For the Hon Thomas Cholmondeley, grandson of the late Lord Delamere and heir to both the title and one of the country’s biggest estates, it has been an agonising wait.
A life of servants, champagne, safari parties and private planes was no preparation for being the only white man among 3,600 prisoners in Kamiti maximum security jail, which he describes as “like living inside a greasy saucepan infested with rats and cockroaches”.
Crowds are expected to pack the wooden-panelled Nairobi high court to see the Old Etonian tell for the first time his version of events surrounding the death of Robert Njoya. Among them will be one person for whom the wait has seemed even longer – Sally Dudmesh, his girlfriend.
“It’s been like living in hell,” said Dudmesh, a British jewellery designer who runs a boutique in the Kenyan capital. “Tom and I had this idyllic life; then from one day to the next everything went horribly, horribly wrong.”
At 46, Dudmesh is no stranger to tragedy. Two of her previous lovers were murdered in Kenya: Tonio Trzebinski, a Polish aristocrat who was shot through the heart in 2001, and Giles Thornton, a British artist killed in a beach house.
Her best friend was Emma McCune, an aid worker who was on her way to a dinner party at Dudmesh’s house in Nairobi in 1993 when she was killed in a mysterious car accident. She was six months pregnant. She also had a fling with Carlos Mavroleon, who went off to fight with the Afghan mujaheddin and was found dead in his hotel room in Peshawar.

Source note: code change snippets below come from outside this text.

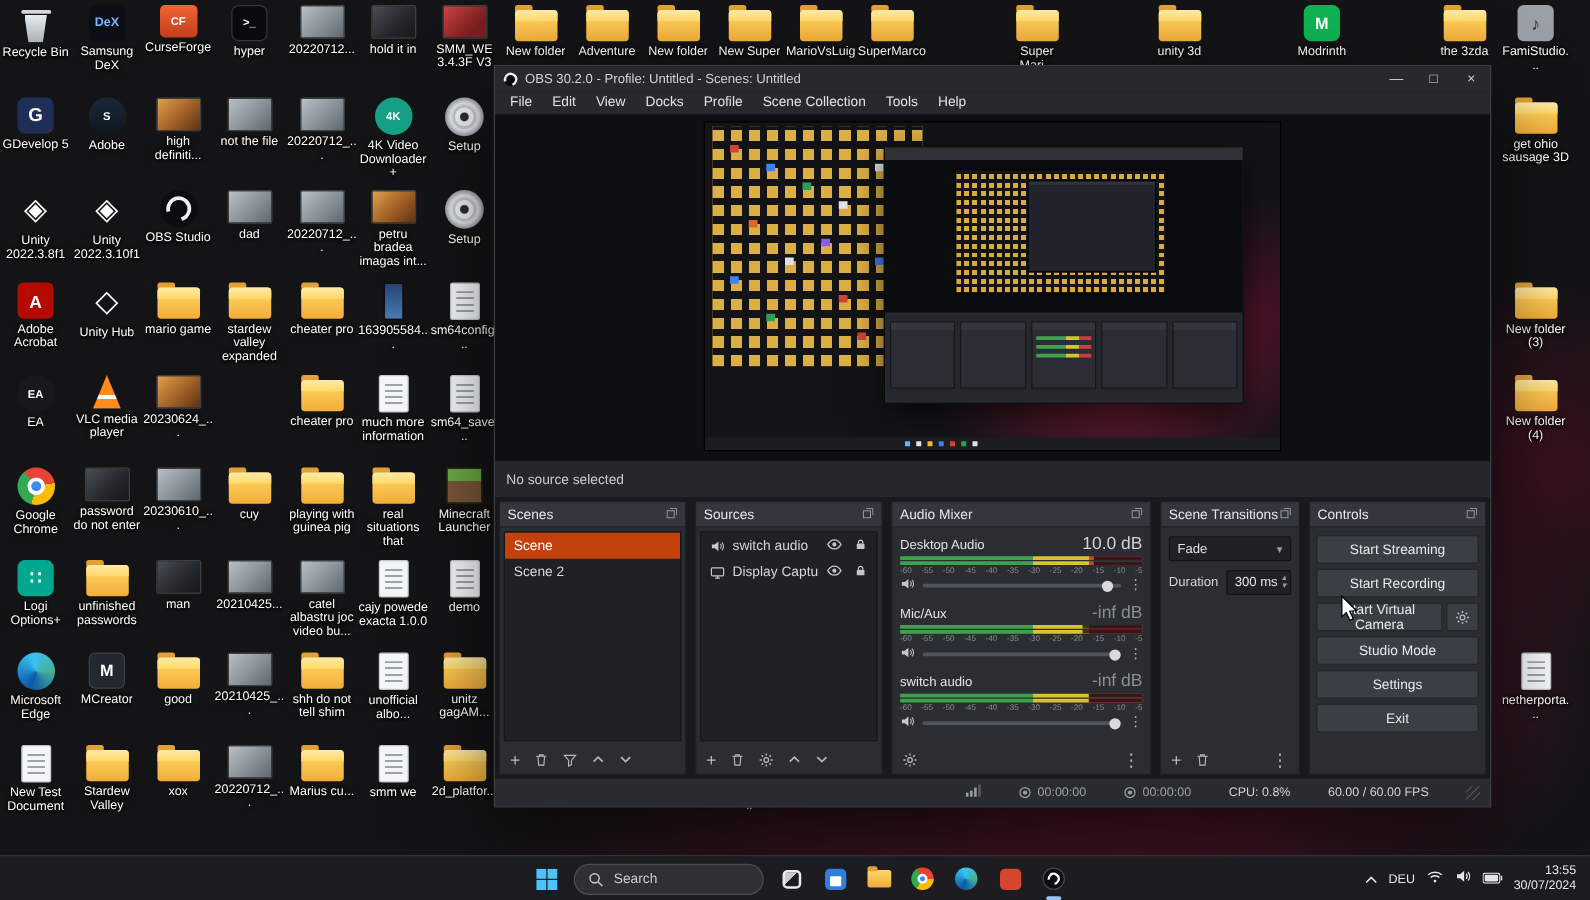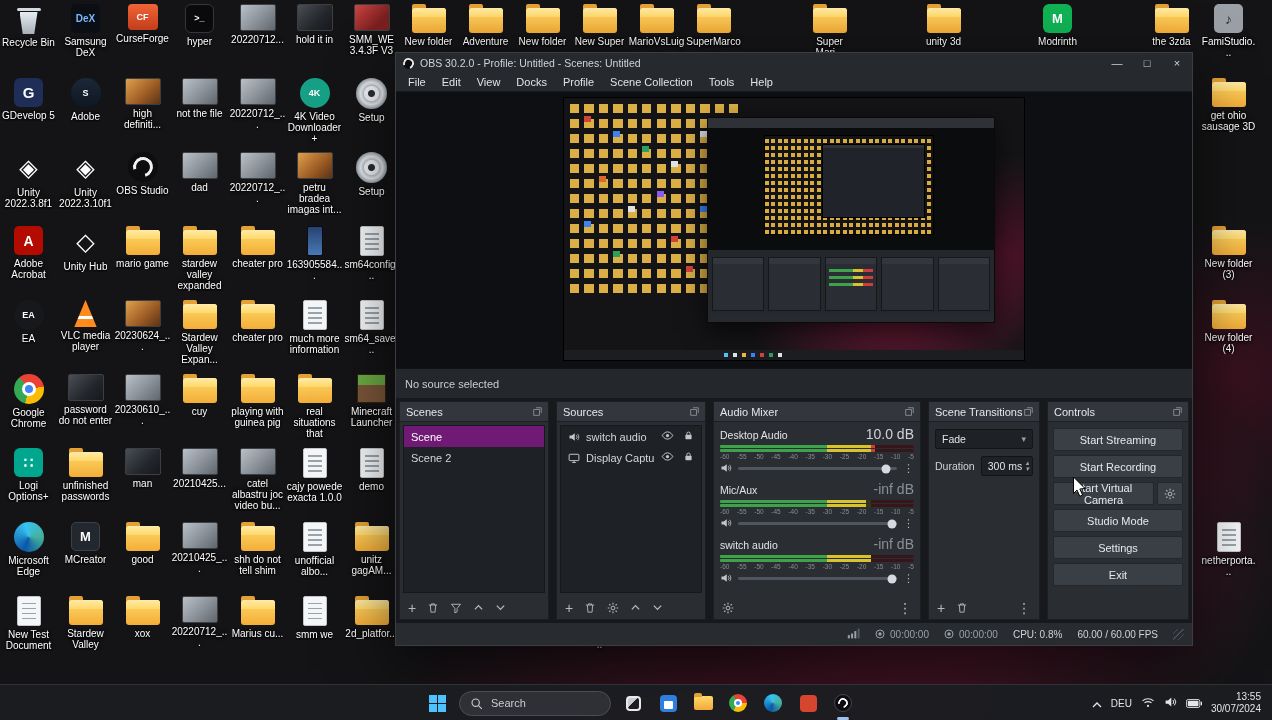"Stardew Valley Expan..." div.dicon { html: <div> <div></div> <div>Stardew Valley Expan...</div> </div> -> none }
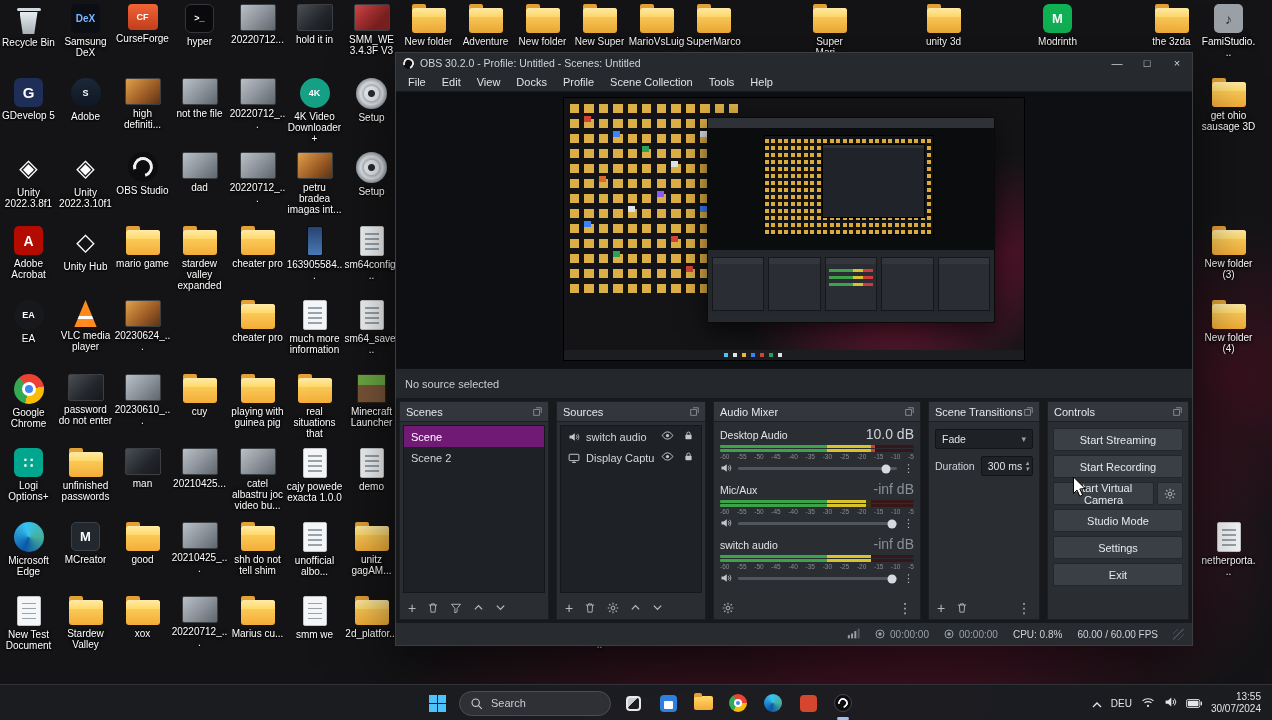"Scene" .row.selected { background: #701a75 -> #c2410c }
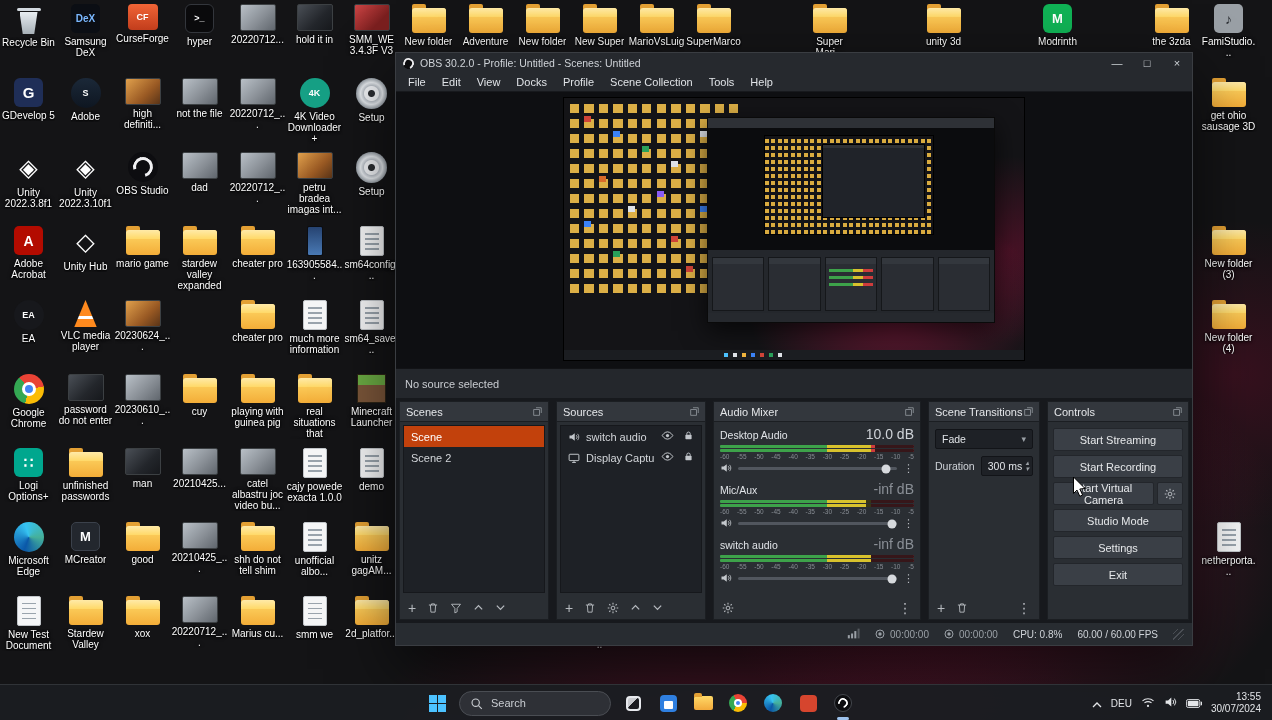"00:00:00" .statusbar { gap: 15px -> 30px }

“I feel cursed,” says Dudmesh. “Outsiders see our life-style as whites in Kenya as charmed and, yes, it can be magical waking up to the animals and the big skies or under the stars at night; but you pay such a big price for the beauty.”
Her life certainly looks privileged. During the week she lives in the Ngong Dairy, which was used as Karen Blixen’s home in the film of her book Out of Africa. Weekends are spent in Jersey Hall, a seven-bedroom converted cattle shed on Delamere’s 58,000-acre estate in the Great Rift Valley.
Although she met Cholmondeley 10 years ago on a trek in Mongolia, he was then newly married. They got together only in 2005 when his wife asked Dudmesh to arrange a camel safari for him. “It was a scandal,” she admits.
Cholmondeley had just been on trial for murdering a game warden on the estate after saying that he had acted in self-defence, believing the man to be an armed intruder.
Less than a year later, on May 10, 2006, Dudmesh was in Nairobi when she received a text message from Cholmondeley to say he had a problem. A poacher had been killed on the estate and Cholmondeley was once again in police custody. “I didn’t believe it,” she said.
With a friend, he had stumbled across a group of poachers and fired at their dogs, as is common practice. Njoya was found bleeding from his buttocks and Cholmondeley took him to hospital, where he later died.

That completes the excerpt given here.